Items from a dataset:
——————

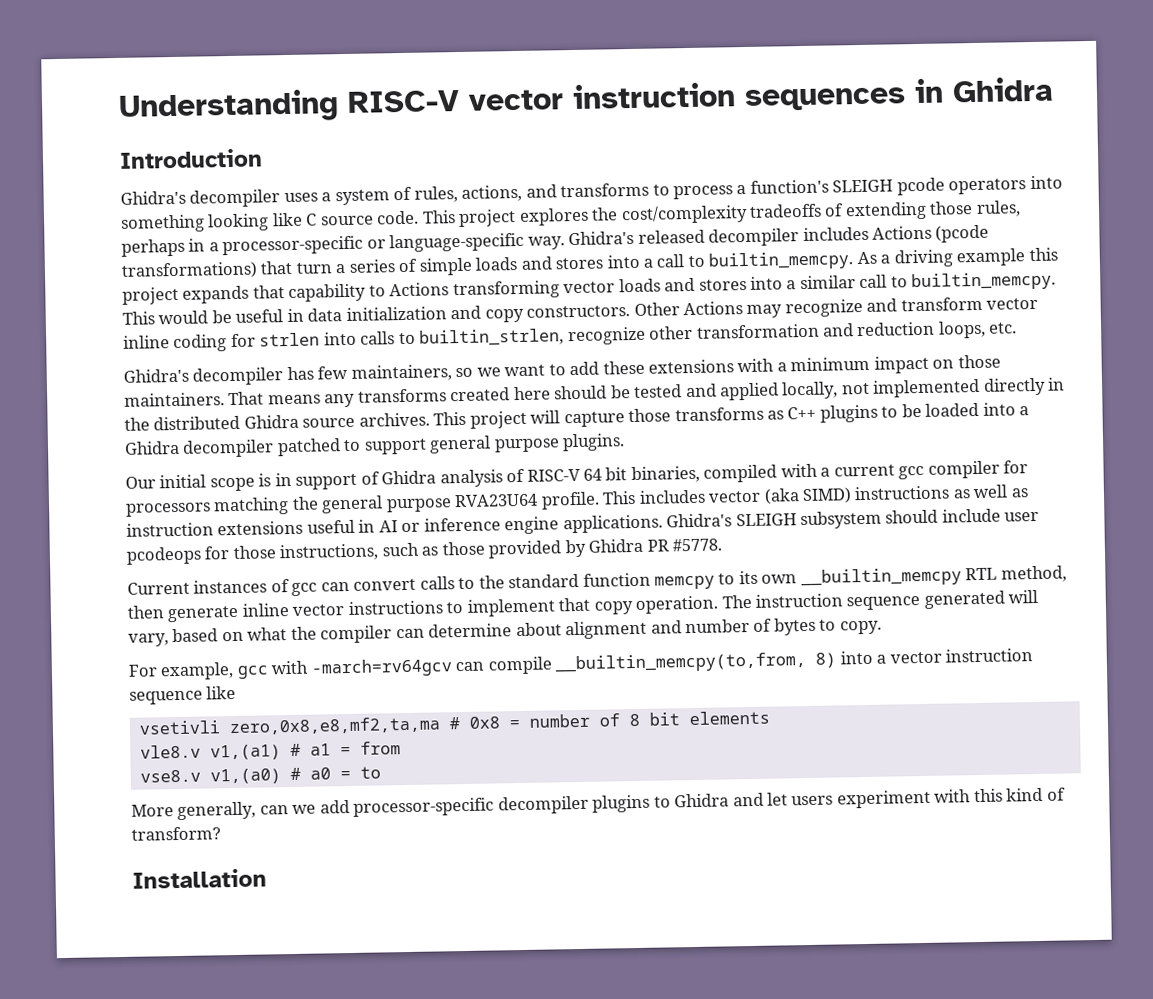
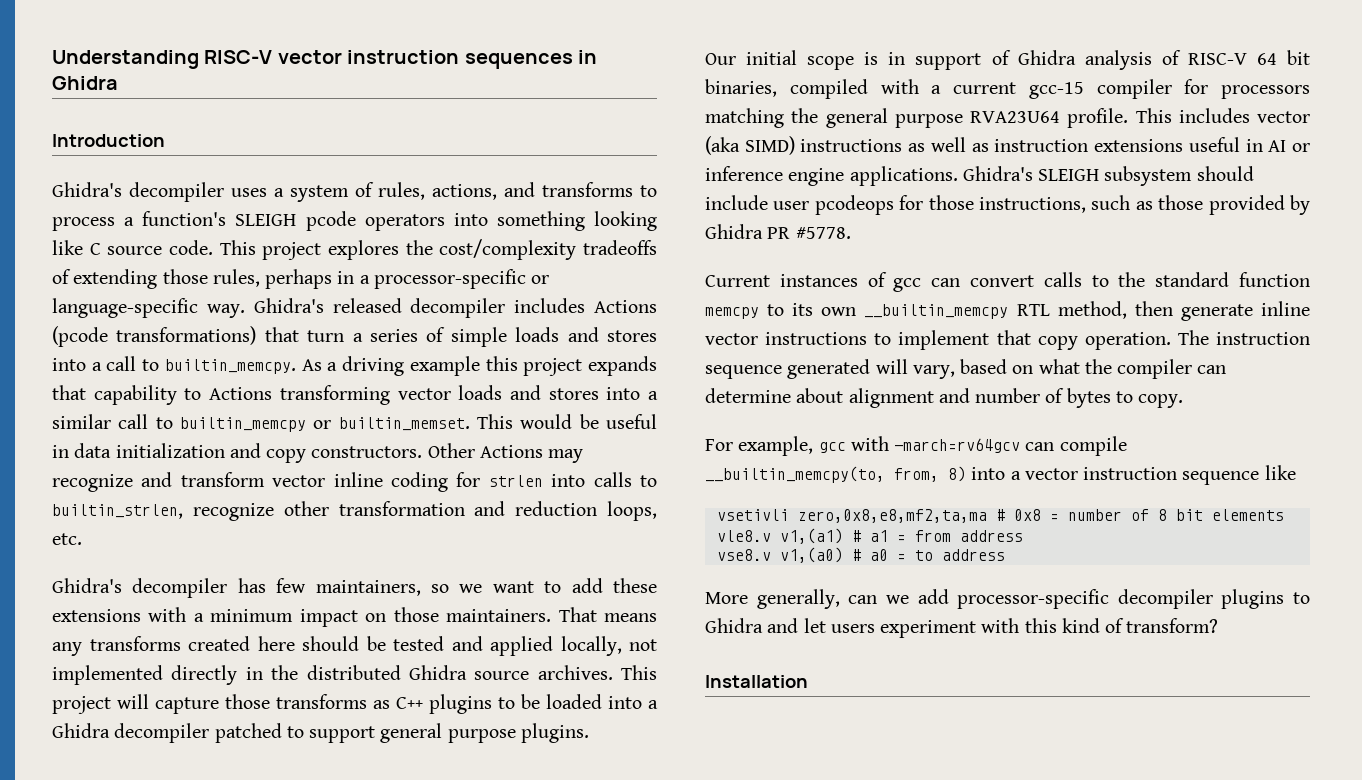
- As a driving example this project expands that capability to Actions transforming vector loads and stores into a similar call to builtin_memcpy.
+ As a driving example this project expands that capability to Actions transforming vector loads and stores into a similar call to builtin_memcpy or builtin_memset.
- Our initial scope is in support of Ghidra analysis of RISC-V 64 bit binaries, compiled with a current gcc compiler for processors matching the general purpose RVA23U64 profile.
+ Our initial scope is in support of Ghidra analysis of RISC-V 64 bit binaries, compiled with a current gcc-15 compiler for processors matching the general purpose RVA23U64 profile.
- For example, gcc with -march=rv64gcv can compile __builtin_memcpy(to,from, 8) into a vector instruction sequence like
+ For example, gcc with -march=rv64gcv can compile __builtin_memcpy(to, from, 8) into a vector instruction sequence like
- vle8.v v1,(a1) # a1 = from
+ vle8.v v1,(a1) # a1 = from address
- vse8.v v1,(a0) # a0 = to
+ vse8.v v1,(a0) # a0 = to address

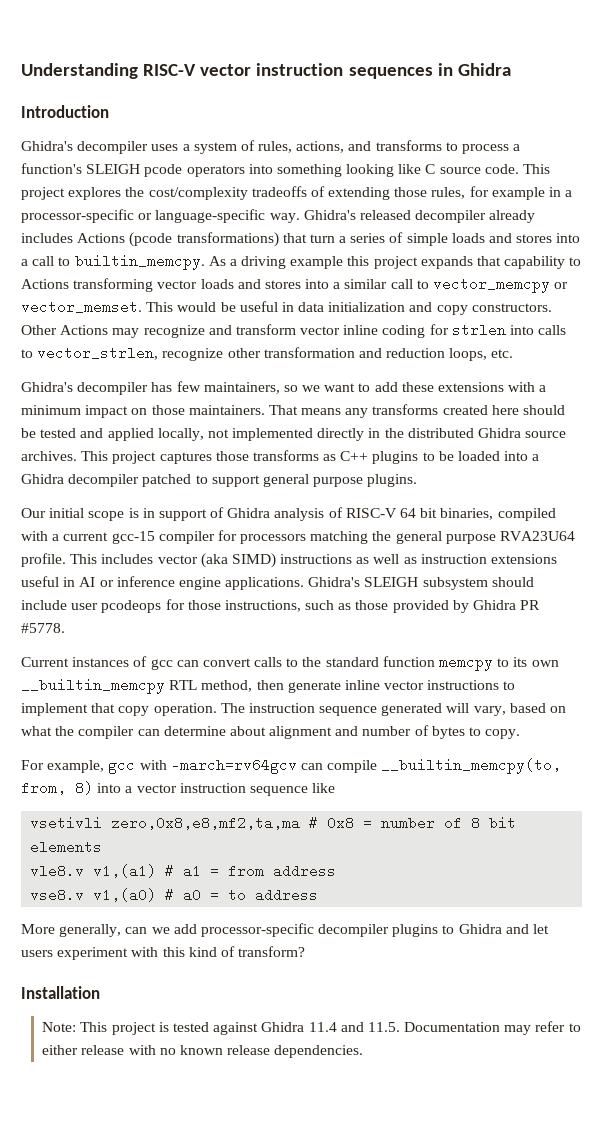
- This project explores the cost/complexity tradeoffs of extending those rules, perhaps in a processor-specific or language-specific way.
+ This project explores the cost/complexity tradeoffs of extending those rules, for example in a processor-specific or language-specific way.
- Ghidra's released decompiler includes Actions (pcode transformations) that turn a series of simple loads and stores into a call to builtin_memcpy.
+ Ghidra's released decompiler already includes Actions (pcode transformations) that turn a series of simple loads and stores into a call to builtin_memcpy.
- As a driving example this project expands that capability to Actions transforming vector loads and stores into a similar call to builtin_memcpy or builtin_memset.
+ As a driving example this project expands that capability to Actions transforming vector loads and stores into a similar call to vector_memcpy or vector_memset.
- Other Actions may recognize and transform vector inline coding for strlen into calls to builtin_strlen, recognize other transformation and reduction loops, etc.
+ Other Actions may recognize and transform vector inline coding for strlen into calls to vector_strlen, recognize other transformation and reduction loops, etc.
- This project will capture those transforms as C++ plugins to be loaded into a Ghidra decompiler patched to support general purpose plugins.
+ This project captures those transforms as C++ plugins to be loaded into a Ghidra decompiler patched to support general purpose plugins.
+ Note: This project is tested against Ghidra 11.4 and 11.5. Documentation may refer to either release with no known release dependencies.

——————

## TASK DESCRIPTION:
Leaving every picture behind, retype the entries above exactly, from the first line through the line with "example in a processor-specific or language-specific way.", and stop there.

## SOLUTION TO THIS TASK:
- As a driving example this project expands that capability to Actions transforming vector loads and stores into a similar call to builtin_memcpy.
+ As a driving example this project expands that capability to Actions transforming vector loads and stores into a similar call to builtin_memcpy or builtin_memset.
- Our initial scope is in support of Ghidra analysis of RISC-V 64 bit binaries, compiled with a current gcc compiler for processors matching the general purpose RVA23U64 profile.
+ Our initial scope is in support of Ghidra analysis of RISC-V 64 bit binaries, compiled with a current gcc-15 compiler for processors matching the general purpose RVA23U64 profile.
- For example, gcc with -march=rv64gcv can compile __builtin_memcpy(to,from, 8) into a vector instruction sequence like
+ For example, gcc with -march=rv64gcv can compile __builtin_memcpy(to, from, 8) into a vector instruction sequence like
- vle8.v v1,(a1) # a1 = from
+ vle8.v v1,(a1) # a1 = from address
- vse8.v v1,(a0) # a0 = to
+ vse8.v v1,(a0) # a0 = to address

- This project explores the cost/complexity tradeoffs of extending those rules, perhaps in a processor-specific or language-specific way.
+ This project explores the cost/complexity tradeoffs of extending those rules, for example in a processor-specific or language-specific way.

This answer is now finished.